Pour ne pas réveiller sa femme, ni laisser ses idées se perdre pendant ses insomnies, un écrivain a pris l’habitude d’écrire dans l’obscurité. Un bloc de papier et un stylo attendent près de son lit. Pour éviter les chevauchements de lignes, l’homme utilise son pouce gauche en guise de curseur. Lorsque la main droite parvient en bout de page, il suffit de déplacer le pouce d’un ou deux centimètres vers le bas, et d’écrire aussi droit que possible, pour éviter tout risque d’empiètement.
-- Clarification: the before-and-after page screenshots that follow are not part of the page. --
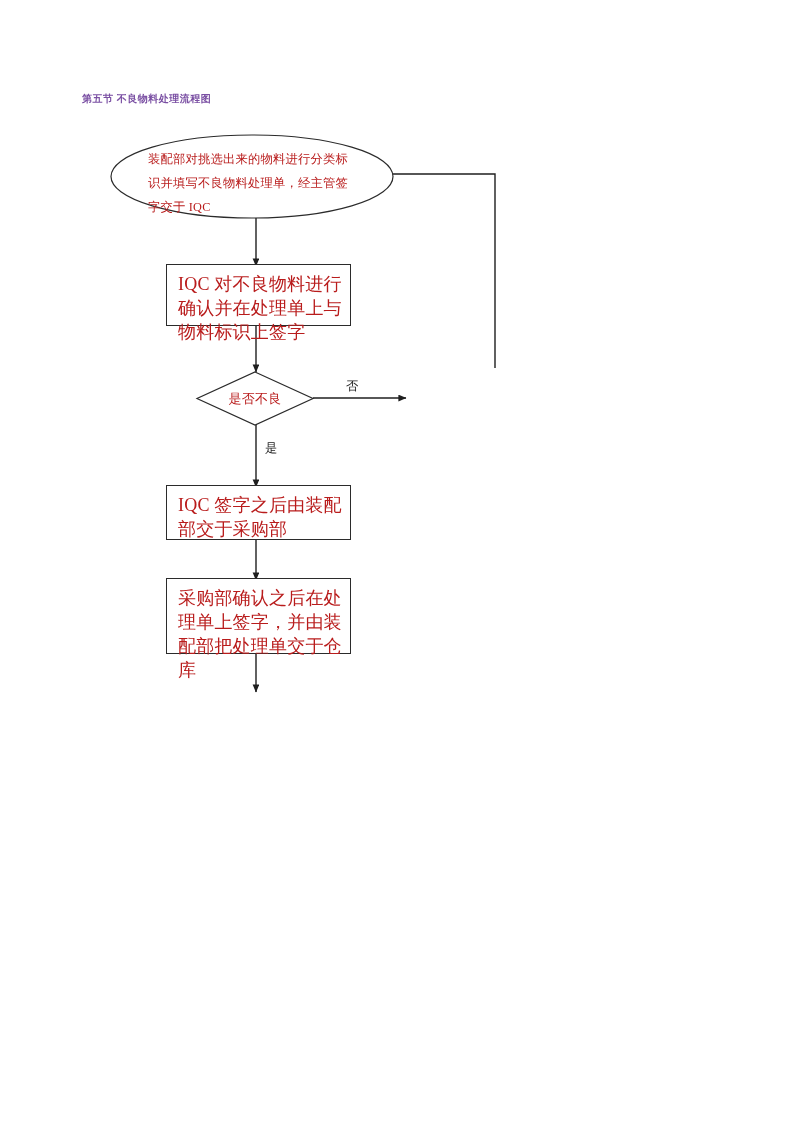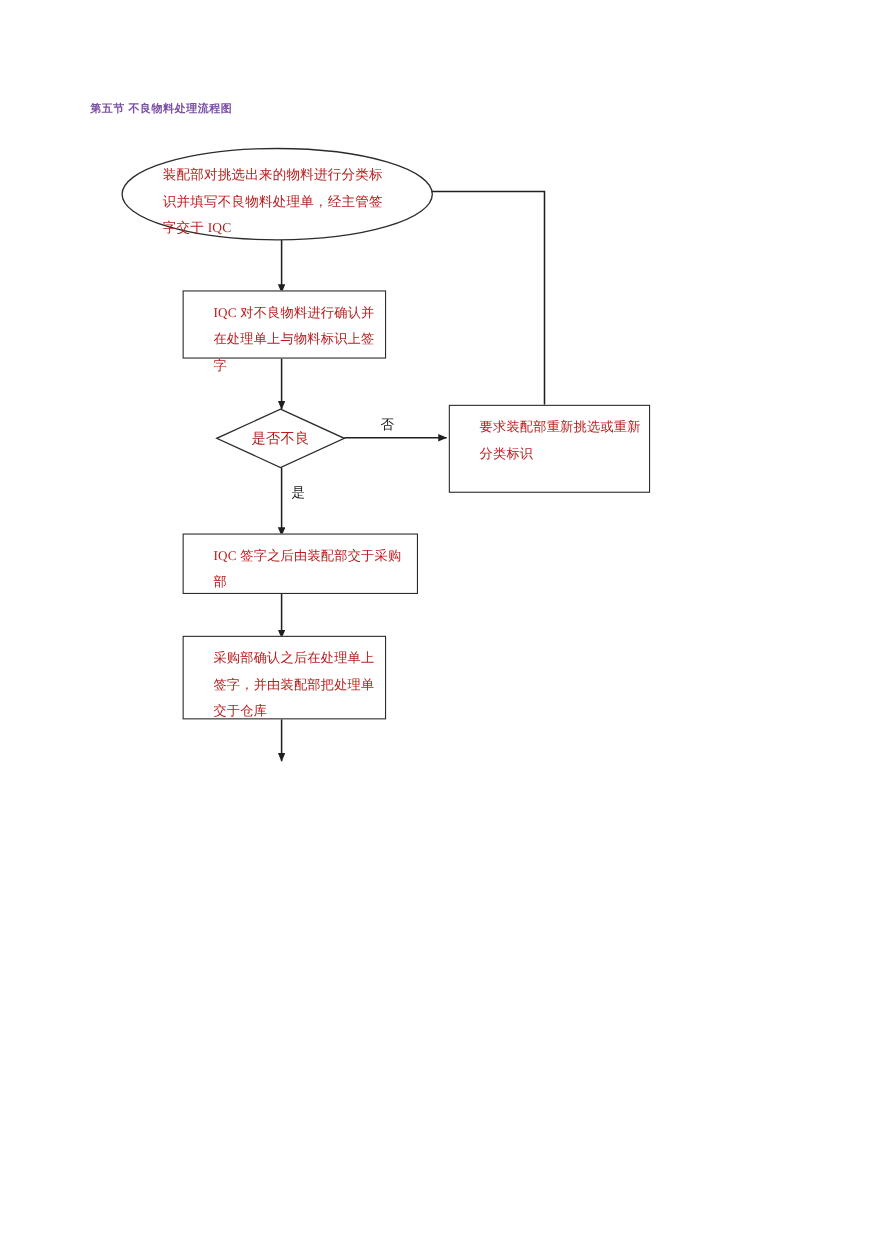--- a/index.html
+++ b/index.html
@@ -45,11 +45,10 @@
     left: 11px;
     right: 7px;
     top: 7px;
-    font-size: 12px;
+    font-size: 18px;
     line-height: 24px;
     text-align: left;
     letter-spacing: 0.2px;
-    margin-left: 16px;
   }
   .ellipse-wrap {
     position: absolute;

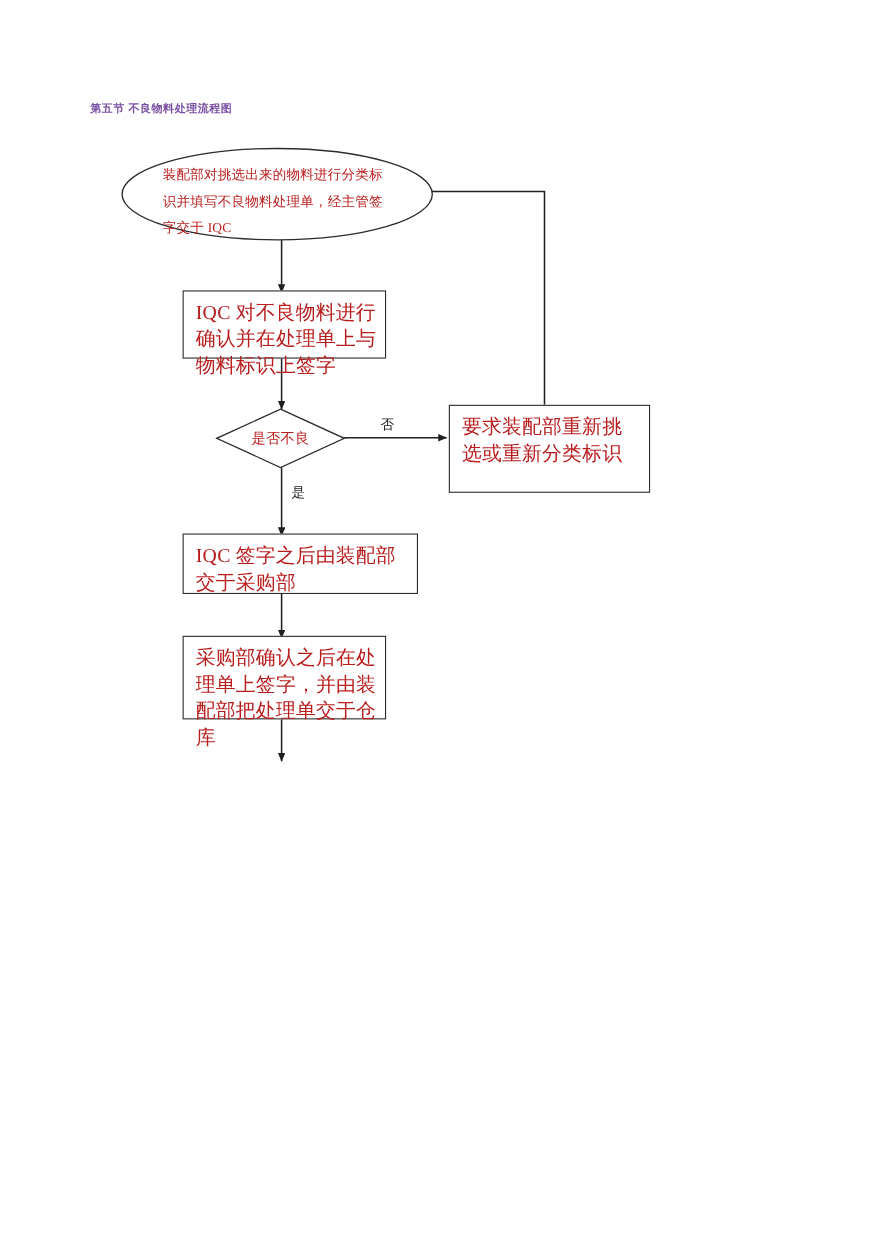--- a/index.html
+++ b/index.html
@@ -150,9 +150,6 @@
 
   <div class="edge-label" style="left:265px; top:440px;">是</div>
 
-  <div class="node rect" style="left:408px; top:368px; width:183px; height:80px;">
-    <div class="txt">要求装配部重新挑选或重新分类标识</div>
-  </div>
 
   <div class="node rect" style="left:166px; top:485px; width:214px; height:55px;padding-left:31px;">
     <div class="txt">IQC 签字之后由装配部交于采购部</div>

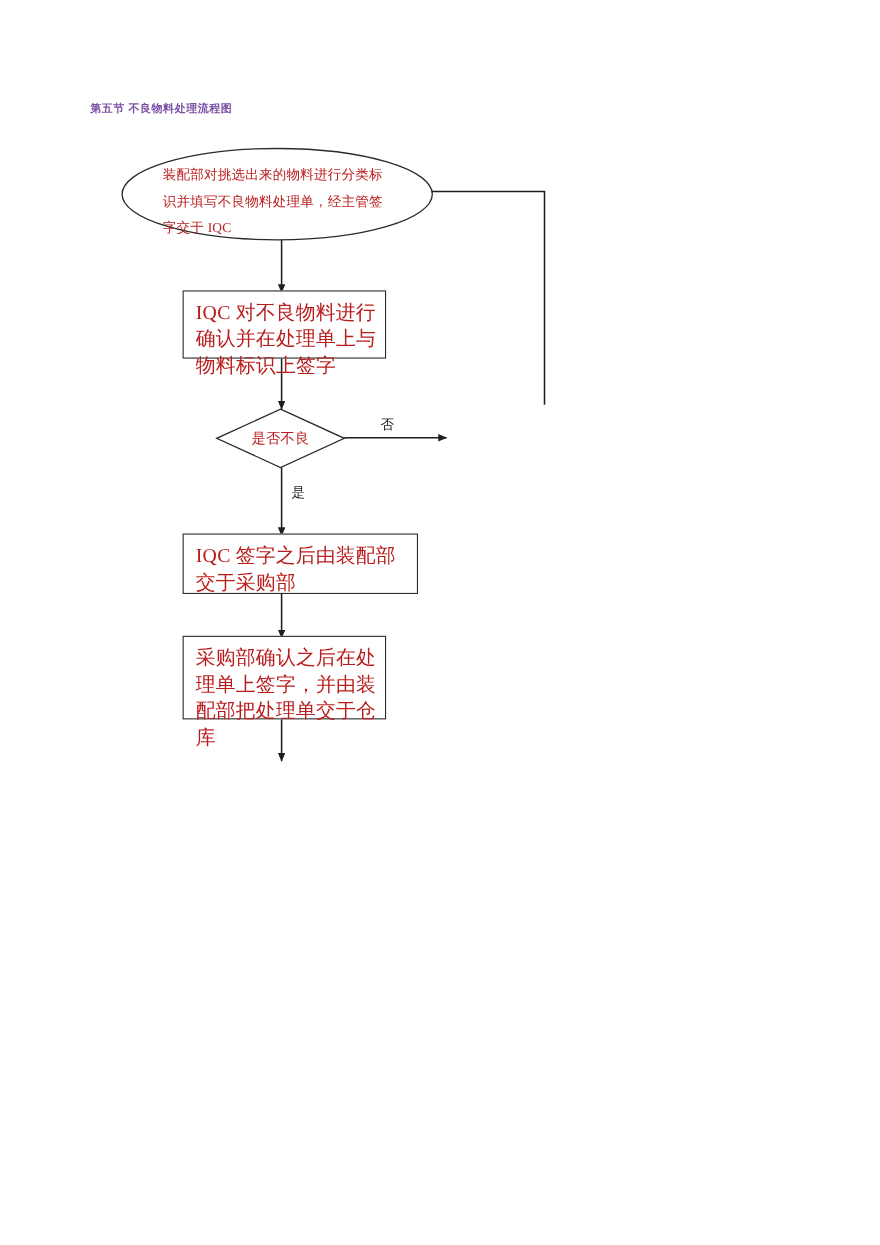--- a/index.html
+++ b/index.html
@@ -151,7 +151,7 @@
   <div class="edge-label" style="left:265px; top:440px;">是</div>
 
 
-  <div class="node rect" style="left:166px; top:485px; width:214px; height:55px;padding-left:31px;">
+  <div class="node rect" style="left:166px; top:485px; width:185px; height:55px;padding-left:31px;">
     <div class="txt">IQC 签字之后由装配部交于采购部</div>
   </div>
 

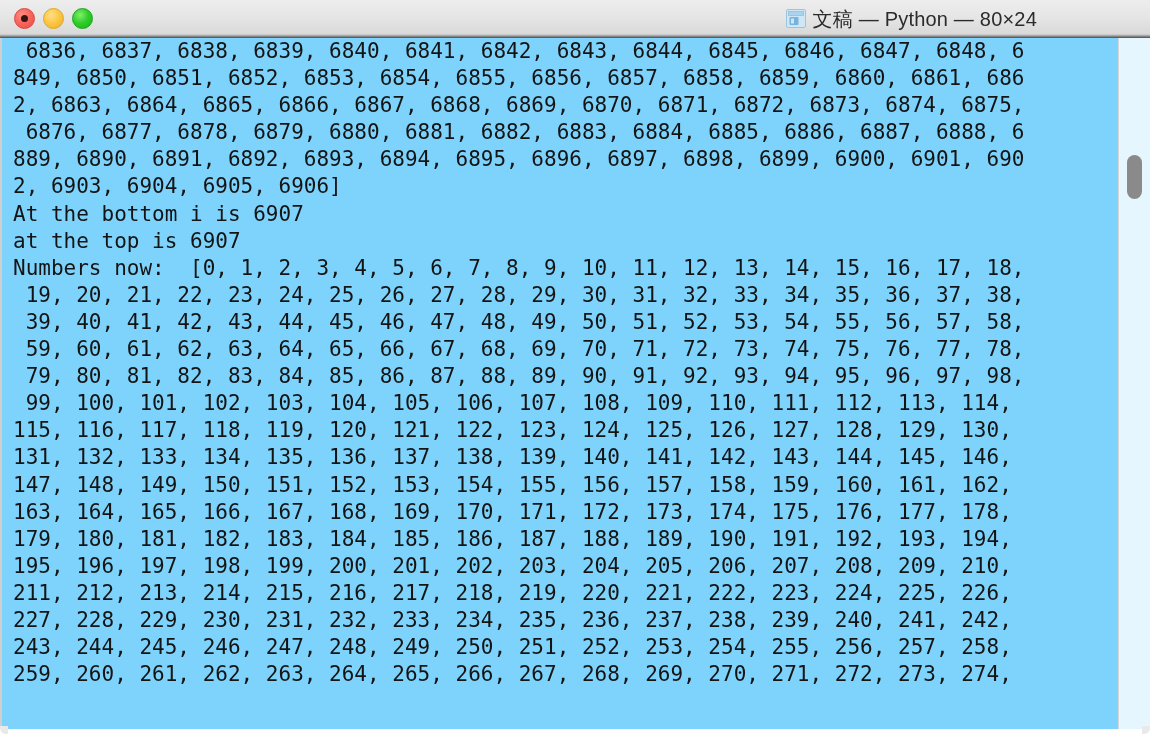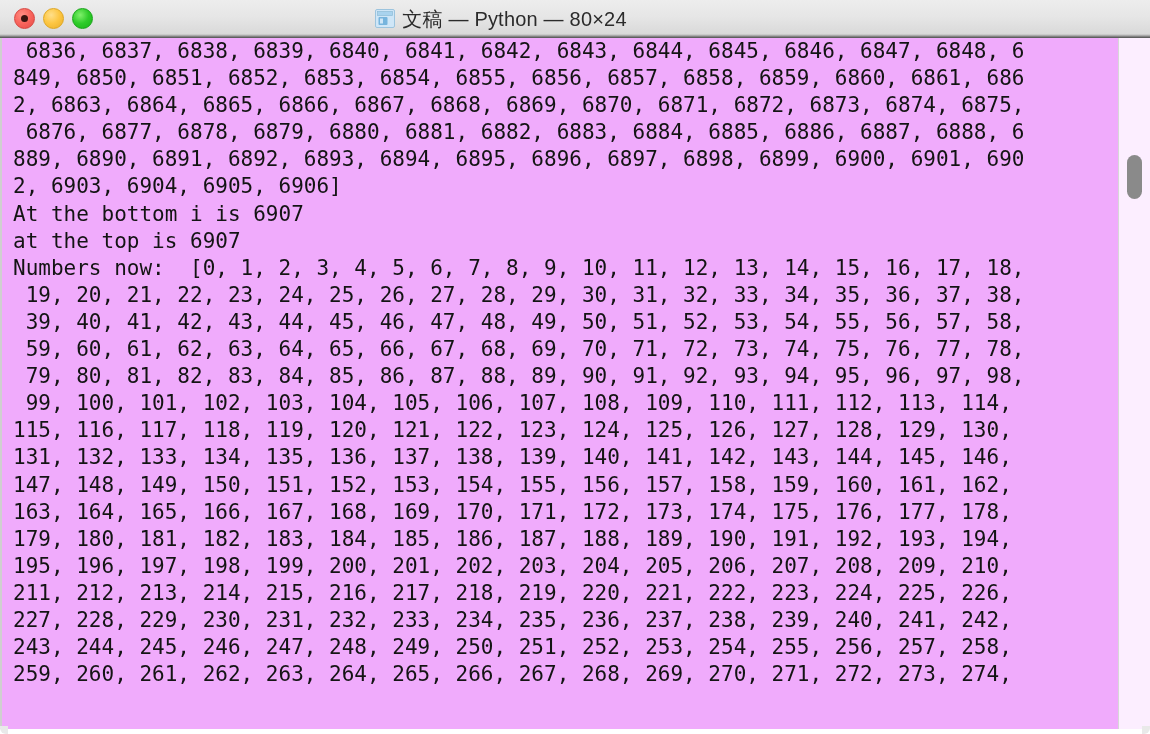--- a/index.html
+++ b/index.html
@@ -87,9 +87,10 @@
     height: 37px;
     display: flex;
     align-items: center;
-    justify-content: center;
+    justify-content: flex-end;
     gap: 7px;
     pointer-events: none;
+    padding-left: 35px;
   }
   #doc-icon {
     width: 20px;

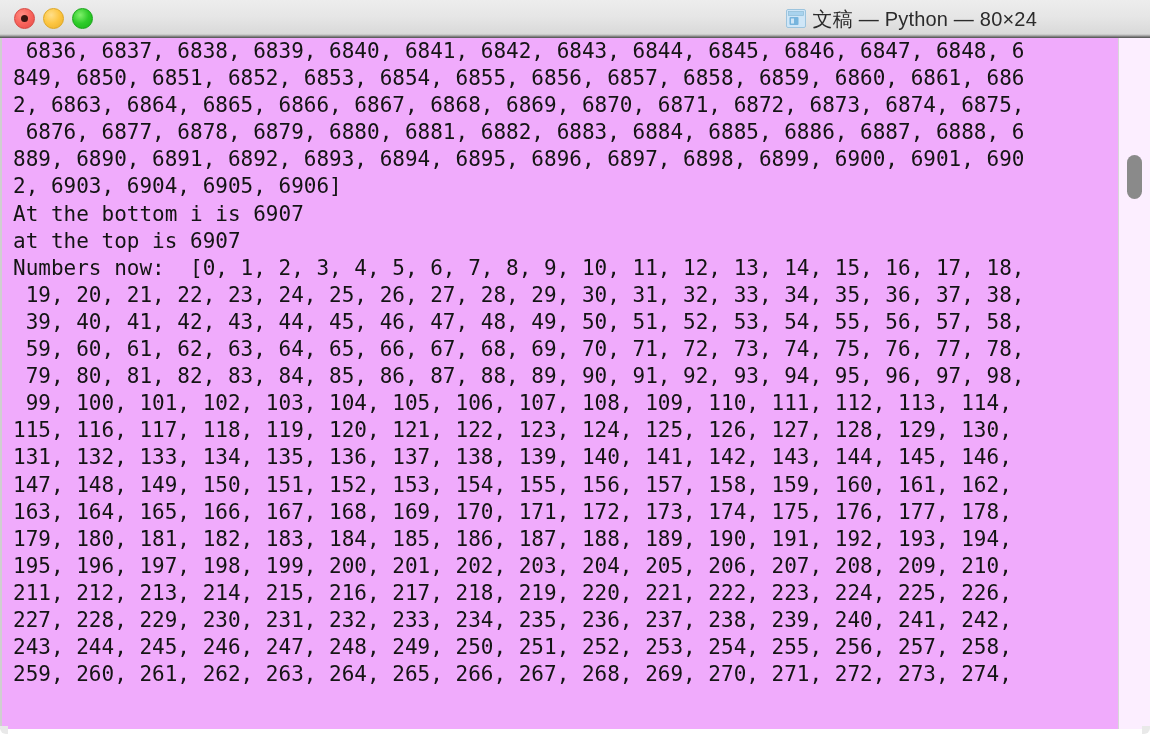--- a/index.html
+++ b/index.html
@@ -114,7 +114,7 @@
     top: 38px;
     width: 1150px;
     height: 696px;
-    background: #f0abfc;
+    background: #7dd3fc;
     overflow: hidden;
   }
   #left-edge {

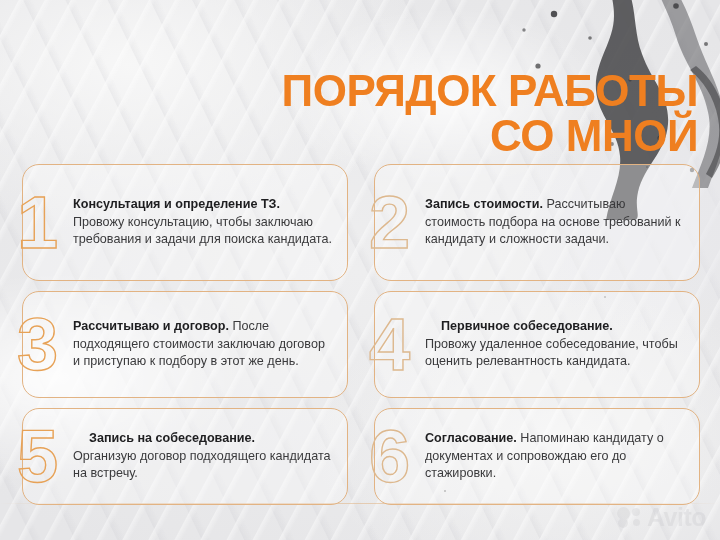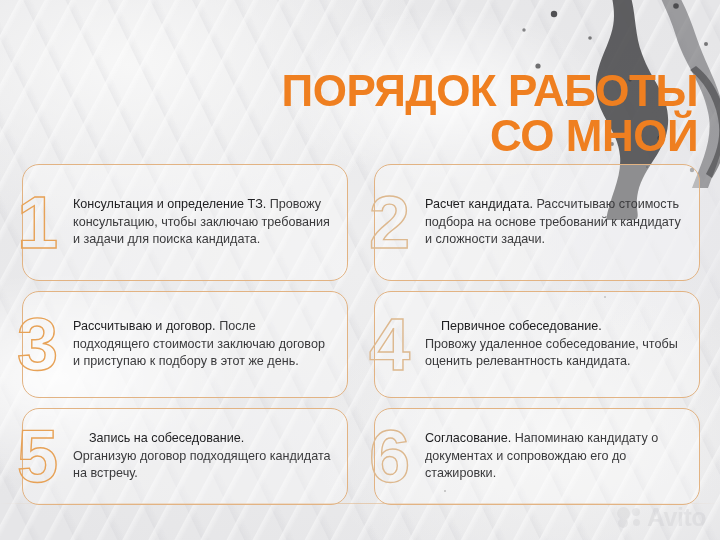--- a/index.html
+++ b/index.html
@@ -103,7 +103,7 @@
     width:100%;
     box-sizing:border-box;
   }
-  .card-body b{font-weight:normal;color:#1e1e20;}
+  .card-body b{font-weight:bold;color:#1e1e20;}
   .card-body .txt{font-weight:normal;color:#3a3a3c;}
   .card.sep .card-body b{display:block;margin-left:16px;}
 

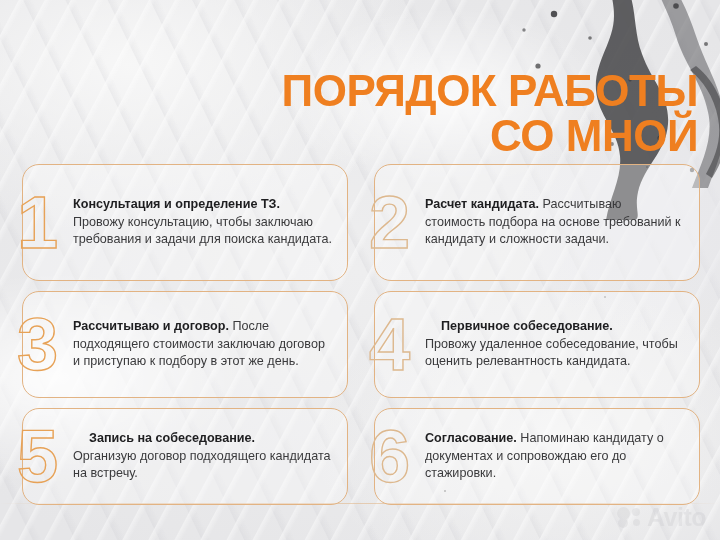--- a/index.html
+++ b/index.html
@@ -182,7 +182,7 @@
     <div class="card n2">
       <span class="num">2</span>
       <p class="card-body">
-        <b>Расчет кандидата.</b>
+        <b>Запись стоимости.</b>
         <span class="txt">Рассчитываю стоимость подбора на основе требований к кандидату и сложности задачи.</span>
       </p>
     </div>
Pour le reste, l’homme n’a jamais eu la moindre difficulté à se relire en plein jour.

Longtemps, il s’est émerveillé de voir que l’obscurité n’altérait en rien les automatismes de la main. Un « u » ne se transforme pas en « v », ni un « a » en « o », en dépit des similitudes de l’écriture cursive. Les déformations involontaires, qui font qu’une écriture ne ressemble à aucune autre, ne s’estompent pas non plus. Il faut donc que ces automatismes soient gravés au plus profond de notre cerveau, la main n’étant qu’un sismographe.

Comment ne pas s’étonner de la pérennité d’une signature aussi incertaine dans la nuit ? Faut-il parler de l’ombre d’une ombre ? Souvent, l’homme se répète qu’aveugle il n’aurait aucune difficulté à écrire ainsi, lisible pour chacun et, désormais, illisible pour lui même. Cette pensée lui paraît pire que la cécité. Que l’on puisse se pencher sur son texte, détailler ses redites, ses maladresses, ses insuffisances, sans qu’il puisse y remédier équivaudrait à l’écorcher vivant. Cela n’a rien à voir avec la pudeur : l’homme sait très bien qu’il est condamné à n’être jamais en possession de lui-même, qu’il lui faut se tenir toujours en deçà, et dans une attente lancinante. Sans l’apparition, entre les lignes, d’une direction possible, d’un début de forme et, avec elle, d’un peu de cohérence, l’homme a depuis longtemps compris qu’il n’avait pas la moindre consistance. Comment se résoudrait-il à ne montrer que les preuves de son infirmité ?

Parfois, le jour pointe alors qu’il écrit encore sur ses genoux. Des lignes grises apparaissent dans la pénombre. L’homme a l’impression de reprendre pied aux confins des terres habitables. Au cœur de la nuit, il ne lui semblait pas seulement insolite de conserver un minimum de sens de l’orientation. Le goût d’avancer, l’idée que, peut-être, à force de détours, il pourrait se rejoindre quelque part semblaient eux-mêmes chimériques.

Savoir que quelques lambeaux de phrases ont survécu à la nuit, qu’il ne dépend que de lui de leur trouver une forme plus convaincante, qu’ils peuvent se transformer en autant de tremplins, se confond si bien avec sa vie que l’homme se sent apaisé. Fort de ce bagage, rien ne l’empêche plus de se rendormir.